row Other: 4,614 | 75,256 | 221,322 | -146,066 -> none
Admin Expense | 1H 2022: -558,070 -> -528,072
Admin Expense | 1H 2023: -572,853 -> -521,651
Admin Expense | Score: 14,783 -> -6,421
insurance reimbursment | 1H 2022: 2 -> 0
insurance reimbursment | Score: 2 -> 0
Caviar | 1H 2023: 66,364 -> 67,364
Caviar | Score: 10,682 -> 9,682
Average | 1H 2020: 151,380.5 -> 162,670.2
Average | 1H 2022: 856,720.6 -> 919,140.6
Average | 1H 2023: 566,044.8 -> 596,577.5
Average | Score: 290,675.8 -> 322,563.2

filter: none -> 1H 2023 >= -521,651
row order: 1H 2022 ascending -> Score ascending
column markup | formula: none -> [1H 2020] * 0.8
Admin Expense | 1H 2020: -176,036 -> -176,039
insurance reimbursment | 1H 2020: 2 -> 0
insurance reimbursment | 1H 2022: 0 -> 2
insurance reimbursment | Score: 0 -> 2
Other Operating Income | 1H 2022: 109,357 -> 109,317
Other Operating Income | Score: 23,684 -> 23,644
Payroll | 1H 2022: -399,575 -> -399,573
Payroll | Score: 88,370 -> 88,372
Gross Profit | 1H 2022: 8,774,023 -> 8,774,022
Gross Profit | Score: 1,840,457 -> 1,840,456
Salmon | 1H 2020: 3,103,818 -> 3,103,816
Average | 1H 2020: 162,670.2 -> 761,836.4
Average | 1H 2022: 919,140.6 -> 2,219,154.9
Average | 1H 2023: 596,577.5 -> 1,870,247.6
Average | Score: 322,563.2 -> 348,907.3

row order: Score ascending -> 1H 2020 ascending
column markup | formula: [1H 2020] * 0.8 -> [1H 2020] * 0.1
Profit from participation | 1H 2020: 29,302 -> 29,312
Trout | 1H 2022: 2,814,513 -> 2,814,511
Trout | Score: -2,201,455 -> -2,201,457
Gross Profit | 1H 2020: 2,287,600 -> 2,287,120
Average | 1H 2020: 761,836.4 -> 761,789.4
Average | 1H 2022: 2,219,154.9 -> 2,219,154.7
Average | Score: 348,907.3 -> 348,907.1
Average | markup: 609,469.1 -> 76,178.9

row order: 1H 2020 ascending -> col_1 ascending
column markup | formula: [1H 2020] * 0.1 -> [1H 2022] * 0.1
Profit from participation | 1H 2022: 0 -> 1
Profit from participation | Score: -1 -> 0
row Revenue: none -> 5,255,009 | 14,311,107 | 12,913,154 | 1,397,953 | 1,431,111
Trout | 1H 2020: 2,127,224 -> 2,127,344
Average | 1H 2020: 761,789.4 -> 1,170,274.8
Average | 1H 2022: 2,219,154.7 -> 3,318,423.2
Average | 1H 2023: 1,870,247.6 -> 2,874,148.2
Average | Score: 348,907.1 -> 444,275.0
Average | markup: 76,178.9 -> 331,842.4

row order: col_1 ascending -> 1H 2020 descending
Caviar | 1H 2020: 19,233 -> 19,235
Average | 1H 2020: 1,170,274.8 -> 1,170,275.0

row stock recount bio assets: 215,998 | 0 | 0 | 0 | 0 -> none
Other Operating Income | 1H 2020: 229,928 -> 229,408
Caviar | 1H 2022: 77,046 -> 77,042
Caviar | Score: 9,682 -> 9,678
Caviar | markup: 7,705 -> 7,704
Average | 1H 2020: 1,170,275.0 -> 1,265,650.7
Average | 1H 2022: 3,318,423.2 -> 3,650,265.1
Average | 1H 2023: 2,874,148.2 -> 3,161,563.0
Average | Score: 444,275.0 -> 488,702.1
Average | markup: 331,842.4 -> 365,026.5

■ ■ ■

Please, from the entries above, set down exactly the lines from the one containing "Average | Score: 348,907.3 -> 348,907.1" through the one containing "Average | 1H 2020: 1,170,274.8 -> 1,170,275.0", and only those.

● **TASK ANSWER**:
Average | Score: 348,907.3 -> 348,907.1
Average | markup: 609,469.1 -> 76,178.9

row order: 1H 2020 ascending -> col_1 ascending
column markup | formula: [1H 2020] * 0.1 -> [1H 2022] * 0.1
Profit from participation | 1H 2022: 0 -> 1
Profit from participation | Score: -1 -> 0
row Revenue: none -> 5,255,009 | 14,311,107 | 12,913,154 | 1,397,953 | 1,431,111
Trout | 1H 2020: 2,127,224 -> 2,127,344
Average | 1H 2020: 761,789.4 -> 1,170,274.8
Average | 1H 2022: 2,219,154.7 -> 3,318,423.2
Average | 1H 2023: 1,870,247.6 -> 2,874,148.2
Average | Score: 348,907.1 -> 444,275.0
Average | markup: 76,178.9 -> 331,842.4

row order: col_1 ascending -> 1H 2020 descending
Caviar | 1H 2020: 19,233 -> 19,235
Average | 1H 2020: 1,170,274.8 -> 1,170,275.0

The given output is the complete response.